American Space Agency astronauts Doug Harley and Bob Behnken will be creating history on Wednesday when they launch from the Florida Coast. The pair will trip together to the International Space Station in a rocket capsule and rocket system that will provided by a private company SpaceX. In retrospect, NASA traditionally handles and operates their own space vehicles. However, it gave up its capability in 2011 when they retired the program associated with space shuttles.
NASA will now contract all future transportation to lower Earth orbits to the commercial sector, assuming Wednesday’s flight goes well. “We’re starting a new era in space; it’s an era when space is going to be available to more people than ever before,” explained Nasa Administrator Jim Bridenstine.
“We envision a future where low-Earth orbit is entirely commercialized, where Nasa is one customer among many customers, and where we have many providers competing on cost, on innovation and safety.”

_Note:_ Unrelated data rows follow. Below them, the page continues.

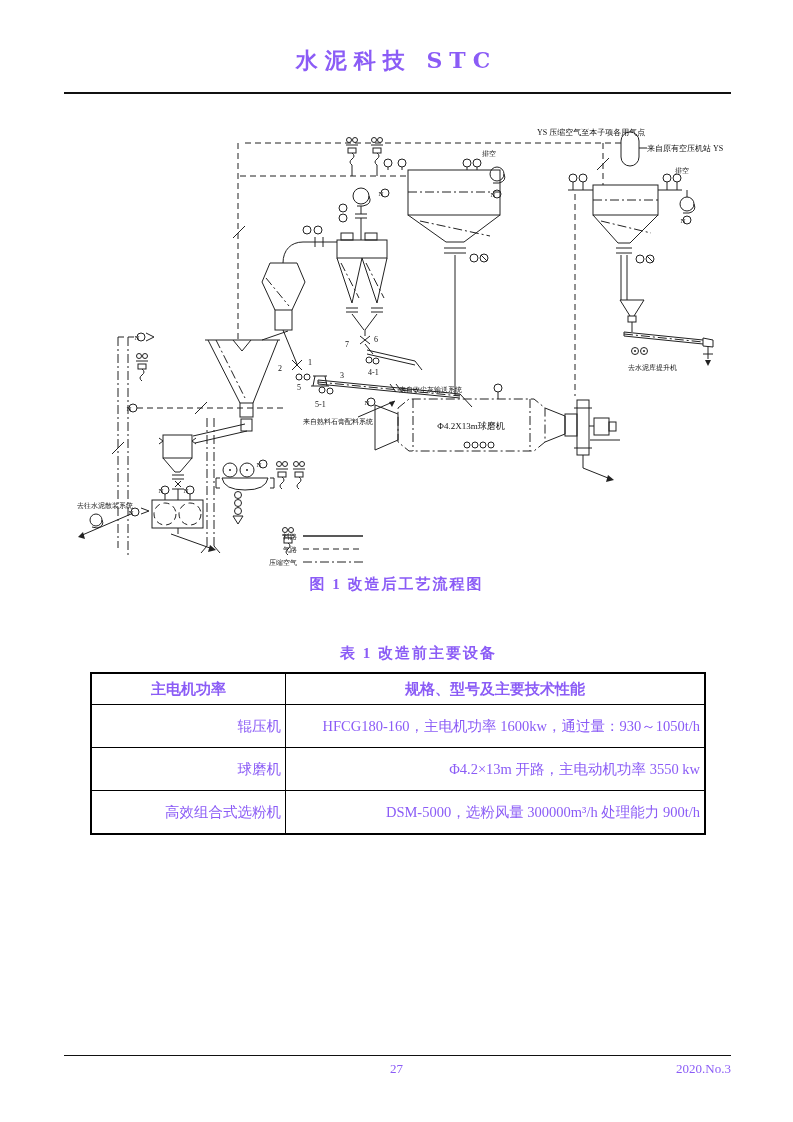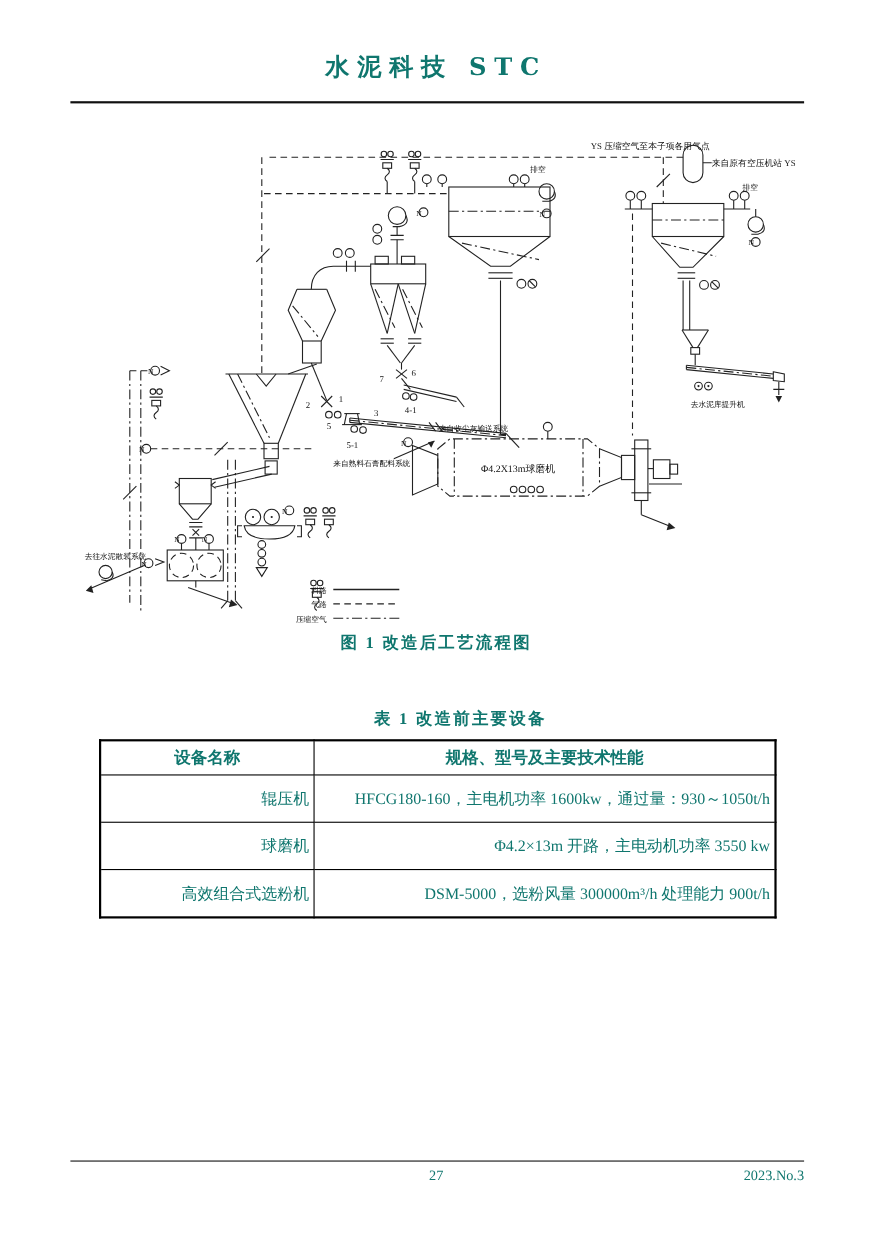--- a/index.html
+++ b/index.html
@@ -4,7 +4,7 @@
 <style>
   html,body{margin:0;padding:0;background:#e8e8e8;}
   .page{position:relative;width:793px;height:1122px;margin:0 auto;background:#ffffff;
-        font-family:"Liberation Serif",serif;color:#0f766e;overflow:hidden;}
+        font-family:"Liberation Serif",serif;color:#8b5cf6;overflow:hidden;}
   .journal-title{position:absolute;left:0;right:0;top:46px;text-align:center;
         font-family:"DejaVu Serif",serif;font-size:22px;font-weight:bold;letter-spacing:7px;}
   .header-rule{position:absolute;left:64px;right:62px;top:92px;border-top:2.2px solid #111;}

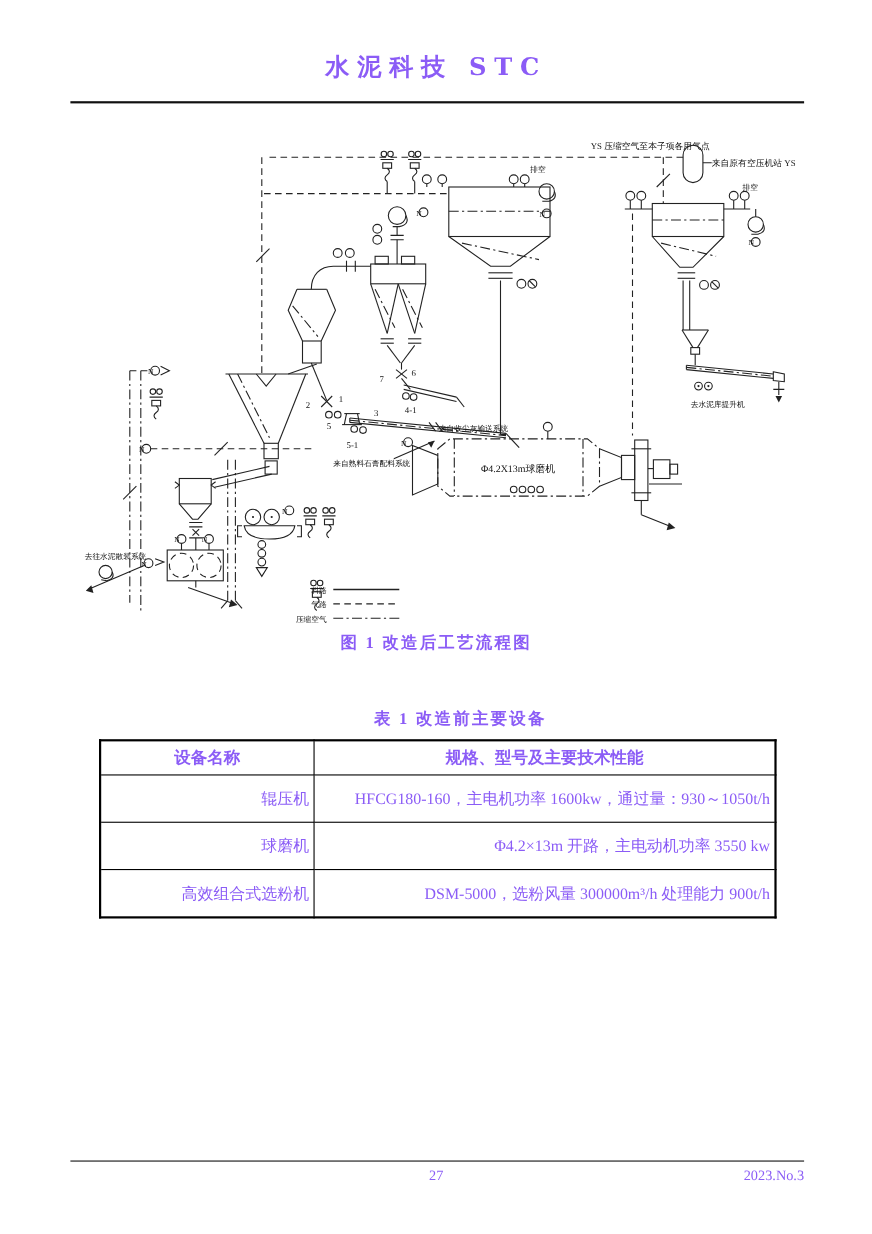--- a/index.html
+++ b/index.html
@@ -410,7 +410,7 @@
   <table class="spec">
     <tbody>
         <tr>
-      <th class="c1">设备名称</th>
+      <th class="c1">主电机功率</th>
       <th>规格、型号及主要技术性能</th>
     </tr>
     <tr>

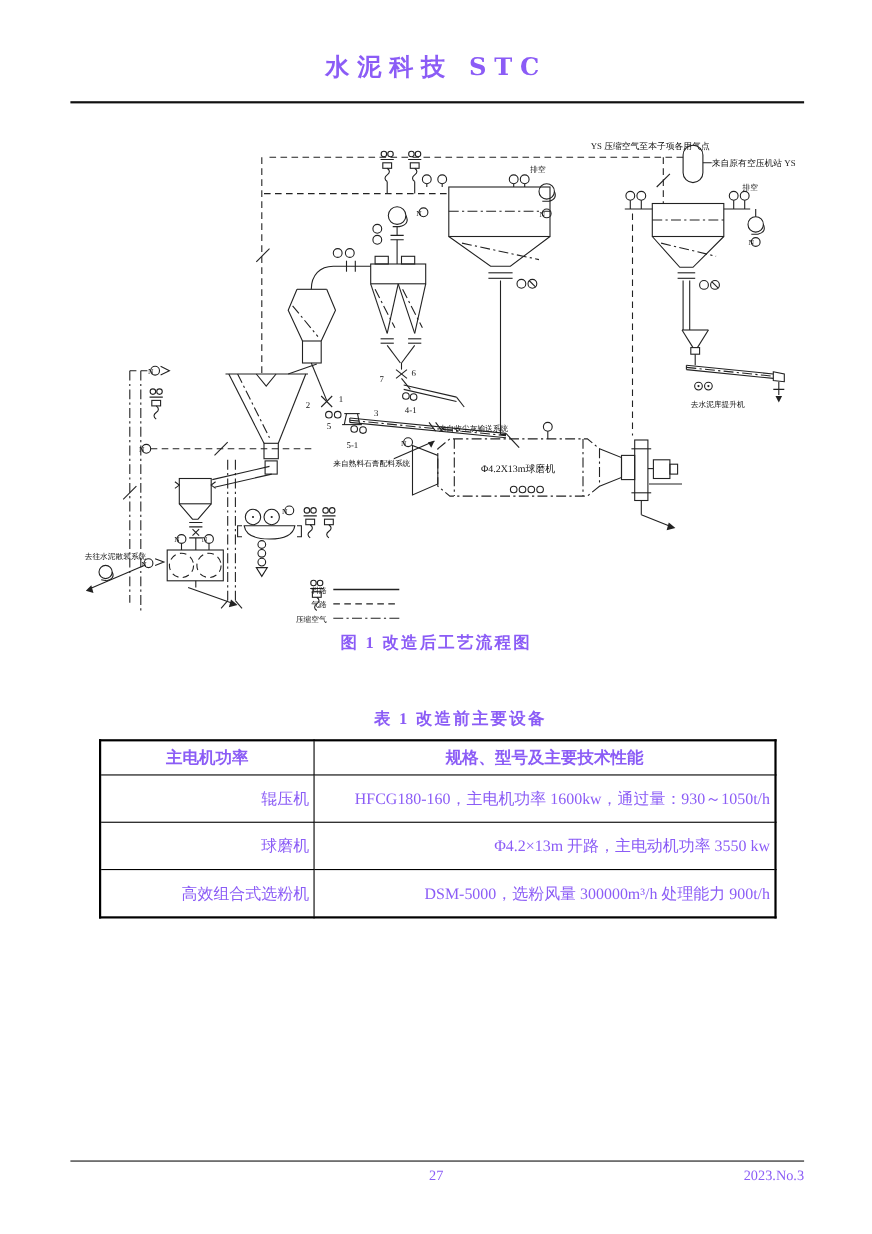--- a/index.html
+++ b/index.html
@@ -430,7 +430,7 @@
 
   <div class="footer-rule"></div>
   <div class="page-number">27</div>
-  <div class="issue">2023.No.3</div>
+  <div class="issue">2020.No.3</div>
 
 </div>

While SpaceX regularly puts satellites into orbit this will be the first time when SpaceX will take people above the atmosphere. Hurley’s and Behnken’s lift off is scheduled for 16:33 local time (20:33 GMT / 21:33) from the Kennedy Space Center. While it is unclear how long they will be spending on the orbit outpost before they fly home, it is unlikely that the return period will be no less than four months.
If anyone remembers how space shuttles take off in the old days, they will be in for a treat as SpaceX’s launch will be a lot different. While it will be all flashy on the inside, SpaceX has assured us that all the bells and the whistles functions the same way NASA wants them to.
“The end certification process is the same as it’s always been,” observed Garret Reisman, a former Nasa astronaut and consultant to SpaceX.